Christoph Draxler, Bavarian Archive for Speech Signals (BAS), Ludwig-Maximilians-Universität Munich, is the head of the corpus and tools group. Christoph studied computer science at TU Munich and Romance literature and linguistics at LMU Munich. In his PhD dissertation he developed database predicates in Prolog to access relational databases. At the BAS, he was responsible for the collection of several large-scale speech databases, e.g. SpeechDat II and SpeechDat-Car (German), Ph@ttSessionz, VOYS, and he has developed a number of speech tools, e.g. SpeechRecorder, WebTranscribe, and the online perception experiment tool percy. His research interests are crowdsourcing for speech processing and regional variations of spoken language.
Henk van den Heuvel is an expert on production and curation of language and speech databases, transcription of speech (orthographical and phonetic); data science for speech technology; and automatic speech recognition. He is director of the Centre for Language and Speech Technology (CLST) and Head of the Humanities Lab at the Faculty of Arts. He is also Research Data Manager (data steward) for the Faculty of Arts.
Silvia Calamai is full professor in Linguistics and Sociolinguistics at the University of Siena. She is member of the CLARIN Legal Issues Committee and the CLARIN-IT group. At present, she is coordinating two projects on oral archives (“Archivio Vivo”, Regione Toscana 2019-2021; LISTEN Landscape in Sounds through Eco-Museums network, Ecomuseo del Casentino, 2020-22); and the scientific committee of the Historical Archive of the Arezzo psychiatric hospital (2017-). She is on the board of Italian Association of Speech Sciences and of Sonorités Bulletin de l’AFAS Association française des détenteurs de documents audiovisuels et sonores. Her main research interests are sociophonetics, oral archives and dialectology.
About this website
The main goal of this website is to give an overview of technology that can be used in the processing of Spoken Content data in general: from an analogue tape and perhaps a handwritten summary to a digital recording including digital transcripts, speaker allocation/recognition (who is speaking when), emotion-markers, speech velocity and much more.
One may think of technologies working on the primary data (the spoken content) such as ADC (Analogue-Digital Conversion), ASR (Automatic Speech Recognition) that can be used to automatically generate transcripts of the spoken content, OCR (Optical Character Recognition) that can be used to digitize (handwritten or typed) transcripts on paper, Audio-Video converters that can be used to convert the recordings from a less suitable digital format into a more common one, or Speaker Diarization & Speaker Recognition (deciding who is talking when).

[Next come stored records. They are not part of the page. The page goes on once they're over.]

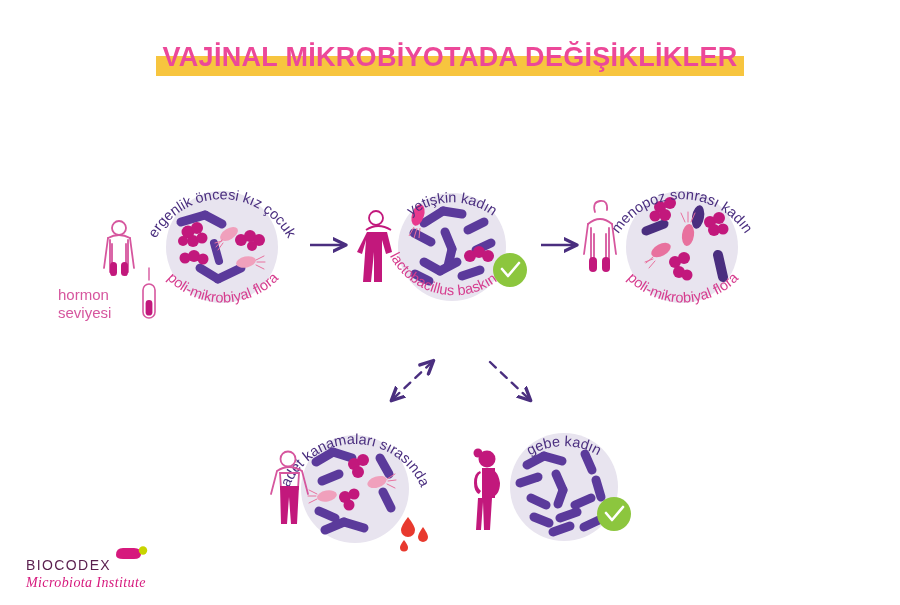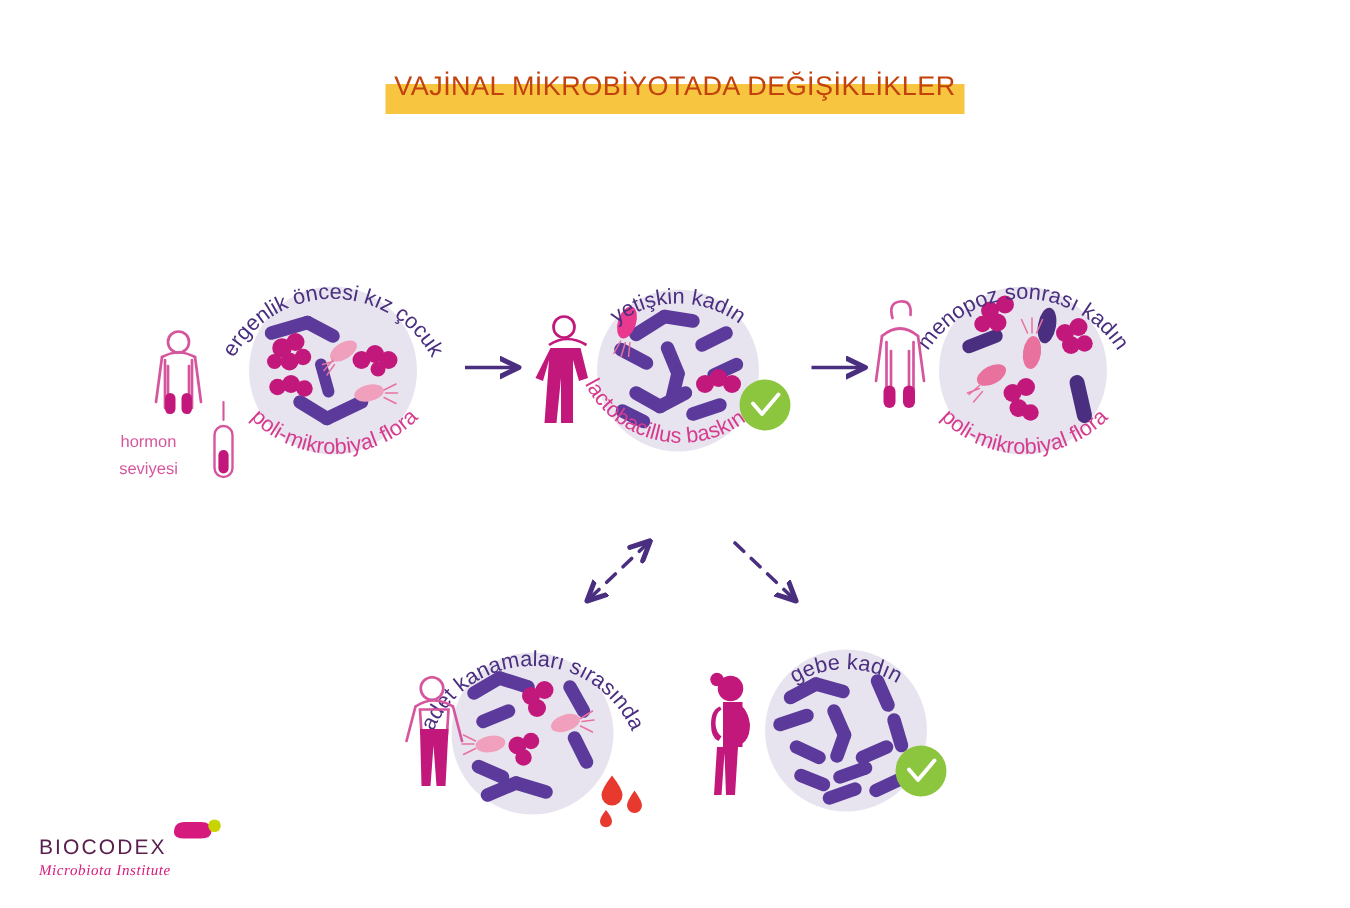--- a/index.html
+++ b/index.html
@@ -18,8 +18,8 @@
   }
   .title-line{
     display:block;position:relative;
-    font-size:18px;font-weight:normal;letter-spacing:.3px;
-    color:#c2410c;line-height:34px;white-space:nowrap;
+    font-size:27px;font-weight:bold;letter-spacing:.3px;
+    color:#ec4899;line-height:34px;white-space:nowrap;
   }
   .title-line .hl{
     position:relative;display:inline-block;padding:0 6px;

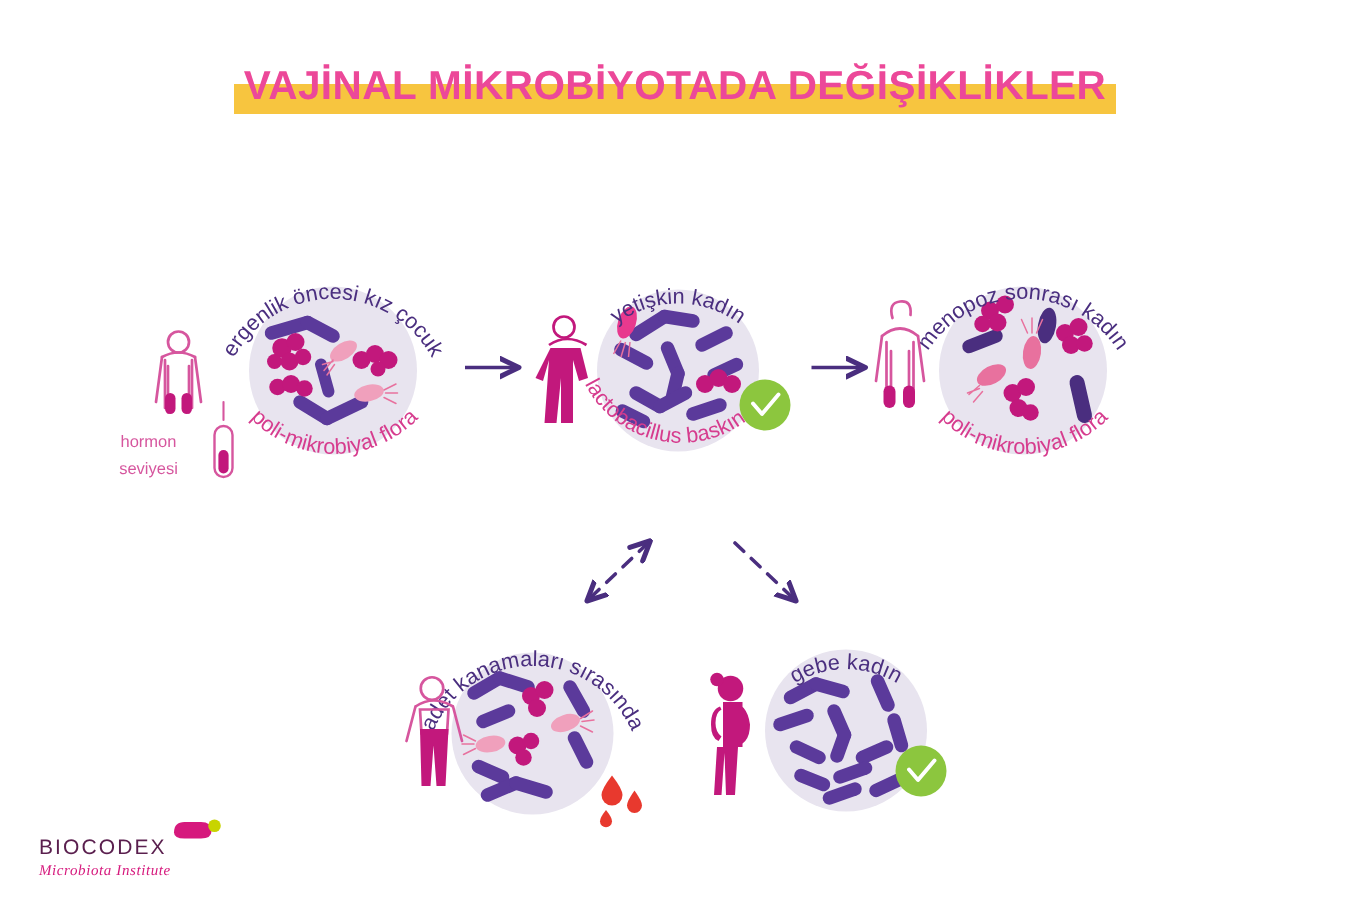--- a/index.html
+++ b/index.html
@@ -37,8 +37,8 @@
 
   
   .flat-label{
-    position:absolute;font-size:11px;color:#D63C8E;
-    line-height:18px;text-align:center;white-space:nowrap;
+    position:absolute;font-size:15px;color:#D63C8E;
+    line-height:18px;text-align:left;white-space:nowrap;
   }
   .flat-label.pinkc{color:#D6569E;}
 

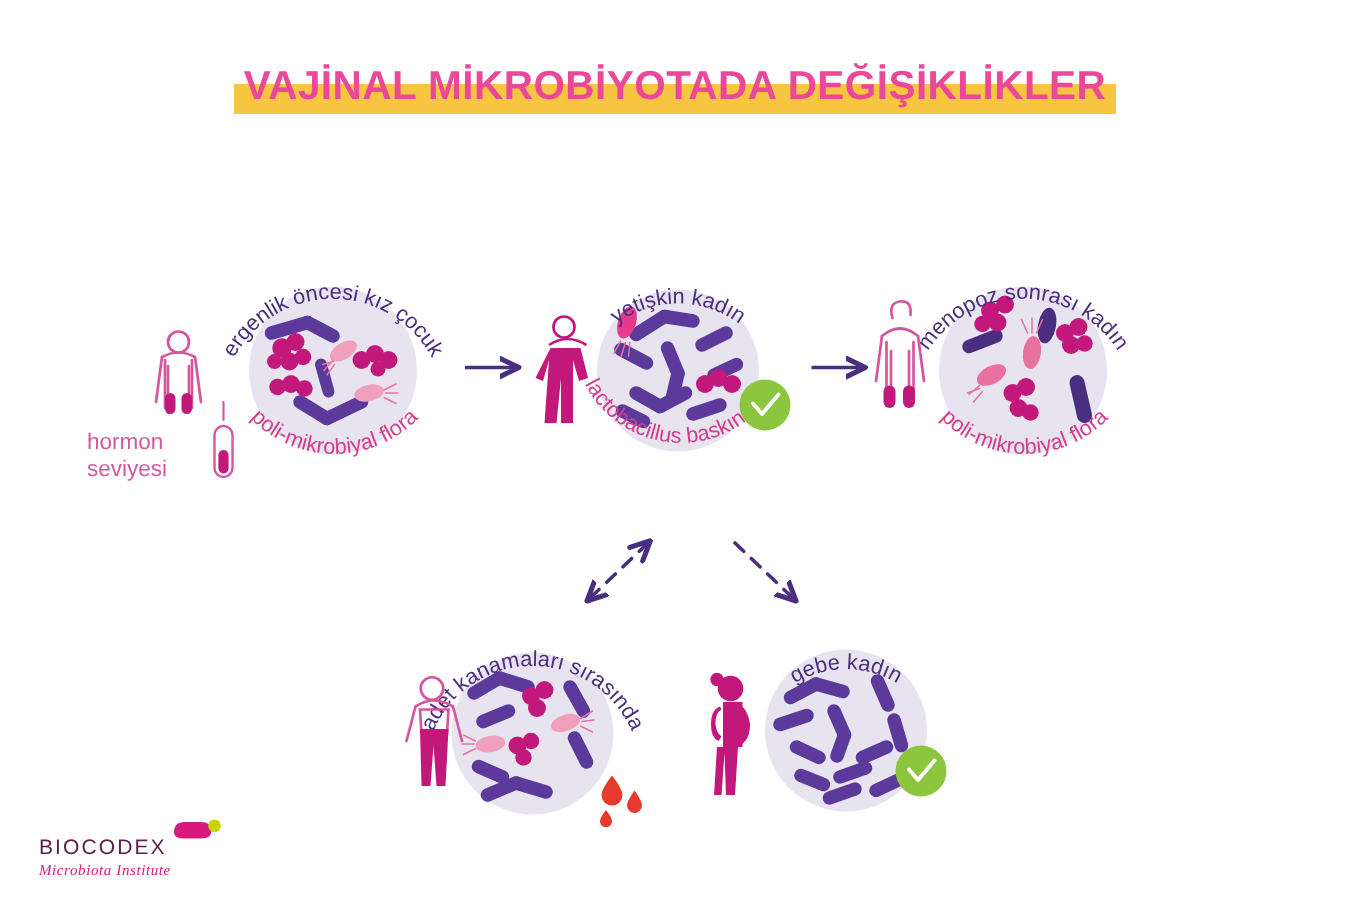--- a/index.html
+++ b/index.html
@@ -49,7 +49,7 @@
     font-family:"Liberation Sans", sans-serif;font-weight:normal;
   }
   .logo-sub{
-    font-size:10px;color:#D6197D;font-style:italic;
+    font-size:14px;color:#D6197D;font-style:italic;
     font-family:"Liberation Serif", serif;letter-spacing:.4px;margin-top:1px;
   }
 </style>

But software tools can also be used to work on those digital transcripts and related metadata. One may think of LIWC (Linguistic Inquiry & Word Count, a computerized text analysis program that is considered as a gold standard) or Emotion Detection where both the spoken words and the tone-of-voice are used to “calculate” the emotion of the speaker(s).
All these technologies can be used for different disciplines of Spoken Content. However, on this website we will sometimes focus on Oral History recordings: recordings of mostly one interviewer and one interviewee about a special event in the past or someone’s life during a now closed period.